Starring Jeffrey Byron, Michael Preston, Tim Thomerson, Kelly Preston, Richard Moll, R. David Smith, Larry Pennell, Marty Zagon, Mickey Fox, William Jones, Winston Jones

Directed by Charles Band

Expectations: High. With a name like “Metalstorm: The Destruction of Jared-Syn”, it has to be good.

On the general scale:
twohalfstar

On the B-Movie scale:
threehalfstar


Pitch your tent and start your fires, it’s about to get campy! Coming off the high-brow 3D horror flick Parasite, Charles Band, never one to rest on his laurels, set out to create another 3D epic for the ages. This time he set his sights on the science fiction genre, specifically Mad Max and Star Wars (Technically, I don’t classify Star Wars as science fiction, but that doesn’t matter for this review). The result is the ultra-camp, ultra-fun Metalstorm: The Destruction of Jared-Syn, and it’s one hell of a film.
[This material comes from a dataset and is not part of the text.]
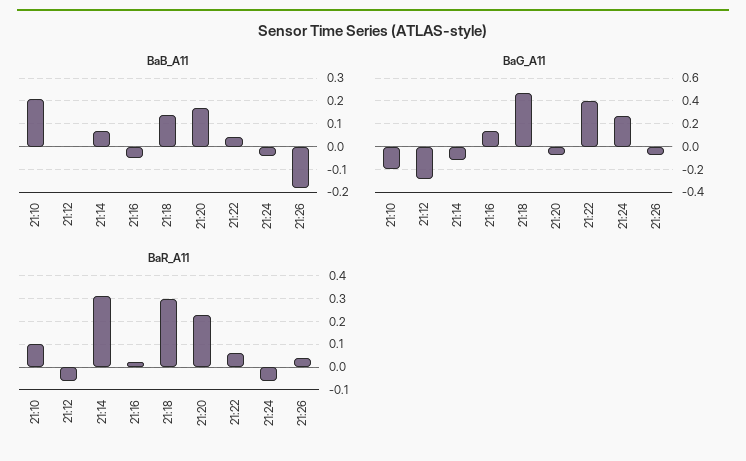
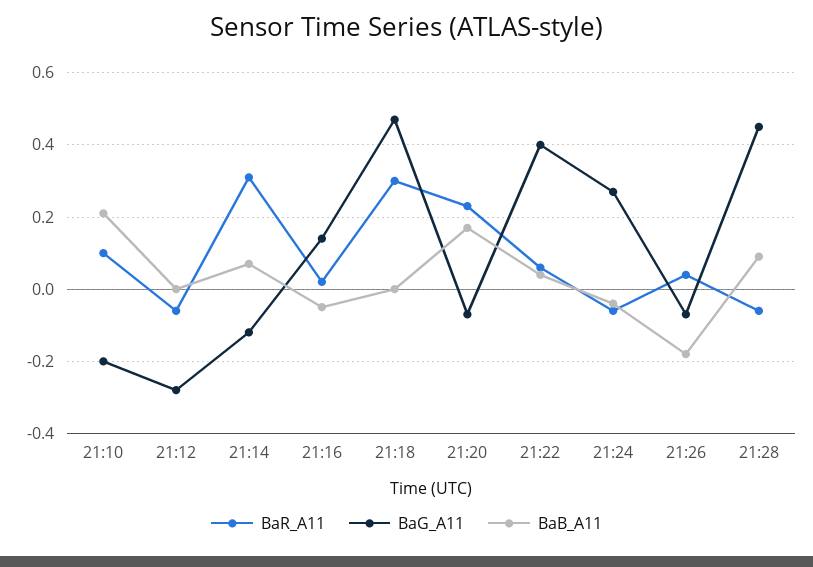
BaB_A11, 21:18: 0.15 -> 0
BaR_A11, 21:28: none -> -0.05
BaG_A11, 21:28: none -> 0.45
BaB_A11, 21:28: none -> 0.1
Summarizing the plot in any depth would require a re-watch as its intricacies aren’t something I was able to keep up with on the first go-round, but the gist is this: Dogen (Jeffrey Byron) is a space ranger hunting the evil Jared-Syn. Along the way he runs into a girl whose father was just murdered by Jared-Syn. They team up and set out on the adventure of a lifetime amid the arid wastes of some post-apocalyptic planet. That’s the overall, but to look at it in such a way belittles the power of the movie. Metalstorm: The Destruction of Jared-Syn isn’t about “Plot Point A” leading into “Plot Point B.” It’s about an alien with a retractable claw-hand that shoots out green hallucinogenic acid. It’s about Dogen hooking up with the Han Solo-esque Rhodes (Tim Thomerson) in a seedy alien bar in the desert (nothing familiar about that one). It’s about fucking awesome car chases with vehicles crudely fashioned from scrap metal and old VW parts. The awesome literally never stops in this film, so I frankly could not care less if it all makes sense. It’s a popcorn movie that succeeds handily, and if that’s what Band set out to make, then it should be applauded. Do purely fun goals make a film any less worthy of praise than one with more artistic goals? Not on your sai-wielding cyclops’s life. (Yes, there are a bunch of cyclopes in this too, see what I mean? Nothing but awesome.)